INSTRUCTIONS TO FOLLOW:
Check each line below for the word "transform", and copy those that have it.
* * * * * * *
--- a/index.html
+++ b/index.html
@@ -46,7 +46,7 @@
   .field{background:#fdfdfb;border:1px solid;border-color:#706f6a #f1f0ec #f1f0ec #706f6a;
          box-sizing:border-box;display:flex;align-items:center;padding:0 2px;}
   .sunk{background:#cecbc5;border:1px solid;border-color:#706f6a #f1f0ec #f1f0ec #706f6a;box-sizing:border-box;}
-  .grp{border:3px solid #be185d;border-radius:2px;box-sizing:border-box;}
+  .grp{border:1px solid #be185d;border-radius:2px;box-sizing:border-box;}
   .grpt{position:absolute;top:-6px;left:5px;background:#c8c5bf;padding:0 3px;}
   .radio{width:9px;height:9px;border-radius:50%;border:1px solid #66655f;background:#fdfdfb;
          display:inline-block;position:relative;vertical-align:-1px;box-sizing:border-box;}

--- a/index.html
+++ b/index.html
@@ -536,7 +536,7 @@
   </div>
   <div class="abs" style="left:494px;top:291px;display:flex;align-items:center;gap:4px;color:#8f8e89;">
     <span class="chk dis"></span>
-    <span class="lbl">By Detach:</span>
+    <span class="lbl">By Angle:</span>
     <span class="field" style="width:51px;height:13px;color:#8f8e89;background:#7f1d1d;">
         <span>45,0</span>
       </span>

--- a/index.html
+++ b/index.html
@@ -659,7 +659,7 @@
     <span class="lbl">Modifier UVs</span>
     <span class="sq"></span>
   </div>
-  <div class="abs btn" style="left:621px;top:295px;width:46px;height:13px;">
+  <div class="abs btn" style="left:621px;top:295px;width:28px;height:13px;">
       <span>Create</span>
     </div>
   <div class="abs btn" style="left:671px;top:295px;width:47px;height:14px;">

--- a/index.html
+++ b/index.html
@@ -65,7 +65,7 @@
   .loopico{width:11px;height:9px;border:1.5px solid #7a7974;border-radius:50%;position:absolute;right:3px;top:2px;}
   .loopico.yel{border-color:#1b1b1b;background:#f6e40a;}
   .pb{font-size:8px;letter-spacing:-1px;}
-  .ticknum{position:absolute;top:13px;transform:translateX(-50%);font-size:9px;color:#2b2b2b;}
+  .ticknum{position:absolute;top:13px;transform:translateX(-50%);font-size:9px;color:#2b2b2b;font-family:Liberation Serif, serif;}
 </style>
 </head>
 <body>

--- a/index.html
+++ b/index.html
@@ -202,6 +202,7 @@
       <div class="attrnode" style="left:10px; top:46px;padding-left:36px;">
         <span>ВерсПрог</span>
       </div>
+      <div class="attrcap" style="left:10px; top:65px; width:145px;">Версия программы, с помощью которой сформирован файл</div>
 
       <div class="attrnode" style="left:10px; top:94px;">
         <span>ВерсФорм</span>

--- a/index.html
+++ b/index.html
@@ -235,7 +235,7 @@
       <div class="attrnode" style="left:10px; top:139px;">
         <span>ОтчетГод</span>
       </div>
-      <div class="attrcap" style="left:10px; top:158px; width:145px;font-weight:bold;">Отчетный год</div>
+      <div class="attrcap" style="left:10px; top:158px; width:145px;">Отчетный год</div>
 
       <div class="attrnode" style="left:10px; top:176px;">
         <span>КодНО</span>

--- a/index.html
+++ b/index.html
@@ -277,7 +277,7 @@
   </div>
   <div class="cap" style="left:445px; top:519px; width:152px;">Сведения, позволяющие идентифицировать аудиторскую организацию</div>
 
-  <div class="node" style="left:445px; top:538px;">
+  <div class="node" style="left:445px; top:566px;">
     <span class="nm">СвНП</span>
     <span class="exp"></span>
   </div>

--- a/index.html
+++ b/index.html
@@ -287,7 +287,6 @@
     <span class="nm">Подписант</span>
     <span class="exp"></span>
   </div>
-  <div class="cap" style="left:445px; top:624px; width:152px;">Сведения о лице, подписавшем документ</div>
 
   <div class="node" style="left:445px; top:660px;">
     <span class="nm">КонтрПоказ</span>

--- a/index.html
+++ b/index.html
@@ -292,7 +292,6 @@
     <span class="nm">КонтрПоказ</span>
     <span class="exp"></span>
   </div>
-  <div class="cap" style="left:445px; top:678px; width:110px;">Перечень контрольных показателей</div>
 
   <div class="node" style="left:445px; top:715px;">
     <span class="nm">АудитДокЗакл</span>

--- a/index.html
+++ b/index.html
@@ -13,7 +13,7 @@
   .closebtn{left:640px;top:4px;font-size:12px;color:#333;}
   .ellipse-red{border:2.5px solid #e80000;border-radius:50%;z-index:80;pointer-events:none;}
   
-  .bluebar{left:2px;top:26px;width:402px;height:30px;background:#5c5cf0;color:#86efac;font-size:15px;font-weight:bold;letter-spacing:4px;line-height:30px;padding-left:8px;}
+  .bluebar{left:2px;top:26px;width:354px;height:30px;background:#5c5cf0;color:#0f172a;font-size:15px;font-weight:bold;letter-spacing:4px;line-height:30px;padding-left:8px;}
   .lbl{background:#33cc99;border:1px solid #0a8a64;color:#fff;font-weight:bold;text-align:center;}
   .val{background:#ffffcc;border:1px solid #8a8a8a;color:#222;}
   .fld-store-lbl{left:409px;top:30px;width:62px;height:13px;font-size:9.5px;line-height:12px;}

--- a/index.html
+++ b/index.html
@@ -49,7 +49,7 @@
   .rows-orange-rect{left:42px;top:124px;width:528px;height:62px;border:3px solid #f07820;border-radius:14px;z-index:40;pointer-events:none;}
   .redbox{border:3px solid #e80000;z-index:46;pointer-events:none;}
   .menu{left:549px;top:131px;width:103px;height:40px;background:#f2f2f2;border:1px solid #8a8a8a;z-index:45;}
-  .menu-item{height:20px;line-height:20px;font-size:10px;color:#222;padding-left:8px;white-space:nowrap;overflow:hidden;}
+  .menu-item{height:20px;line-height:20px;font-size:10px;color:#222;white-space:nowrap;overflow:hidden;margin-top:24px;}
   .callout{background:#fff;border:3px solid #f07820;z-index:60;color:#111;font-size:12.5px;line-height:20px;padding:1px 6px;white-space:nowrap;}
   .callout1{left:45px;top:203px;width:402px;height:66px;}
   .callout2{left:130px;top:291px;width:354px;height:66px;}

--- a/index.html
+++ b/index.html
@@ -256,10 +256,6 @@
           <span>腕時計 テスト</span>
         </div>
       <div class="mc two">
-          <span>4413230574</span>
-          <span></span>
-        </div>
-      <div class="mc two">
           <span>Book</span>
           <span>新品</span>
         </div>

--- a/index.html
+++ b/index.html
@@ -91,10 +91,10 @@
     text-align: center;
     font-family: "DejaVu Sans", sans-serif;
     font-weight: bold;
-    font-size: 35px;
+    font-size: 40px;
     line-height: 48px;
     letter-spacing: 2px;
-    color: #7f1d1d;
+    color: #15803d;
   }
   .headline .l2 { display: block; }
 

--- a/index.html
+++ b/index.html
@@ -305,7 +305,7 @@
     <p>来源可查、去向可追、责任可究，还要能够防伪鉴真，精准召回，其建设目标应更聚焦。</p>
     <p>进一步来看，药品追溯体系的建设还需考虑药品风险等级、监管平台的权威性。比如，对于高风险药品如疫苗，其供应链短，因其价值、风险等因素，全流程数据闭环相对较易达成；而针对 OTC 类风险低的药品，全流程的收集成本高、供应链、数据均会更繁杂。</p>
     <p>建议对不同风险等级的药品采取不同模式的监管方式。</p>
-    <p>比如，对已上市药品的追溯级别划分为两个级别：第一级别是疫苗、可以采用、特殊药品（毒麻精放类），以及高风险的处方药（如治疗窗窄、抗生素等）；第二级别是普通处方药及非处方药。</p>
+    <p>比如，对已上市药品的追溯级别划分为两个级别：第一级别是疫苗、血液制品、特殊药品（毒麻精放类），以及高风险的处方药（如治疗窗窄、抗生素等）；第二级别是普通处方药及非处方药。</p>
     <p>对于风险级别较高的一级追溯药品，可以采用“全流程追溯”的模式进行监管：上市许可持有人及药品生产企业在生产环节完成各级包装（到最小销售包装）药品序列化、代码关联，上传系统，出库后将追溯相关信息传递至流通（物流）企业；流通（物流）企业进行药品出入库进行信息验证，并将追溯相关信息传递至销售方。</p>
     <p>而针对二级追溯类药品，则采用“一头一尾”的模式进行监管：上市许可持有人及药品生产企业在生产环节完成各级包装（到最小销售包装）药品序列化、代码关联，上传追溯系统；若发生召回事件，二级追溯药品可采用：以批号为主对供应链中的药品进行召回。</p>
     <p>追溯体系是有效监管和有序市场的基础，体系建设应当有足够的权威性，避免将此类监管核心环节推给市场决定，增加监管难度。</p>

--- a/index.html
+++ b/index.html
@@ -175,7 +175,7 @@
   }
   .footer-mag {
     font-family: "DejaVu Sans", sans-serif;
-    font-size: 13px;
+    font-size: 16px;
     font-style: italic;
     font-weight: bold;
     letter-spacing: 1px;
* * * * * * *
REPLY:
-  .ticknum{position:absolute;top:13px;transform:translateX(-50%);font-size:9px;color:#2b2b2b;}
+  .ticknum{position:absolute;top:13px;transform:translateX(-50%);font-size:9px;color:#2b2b2b;font-family:Liberation Serif, serif;}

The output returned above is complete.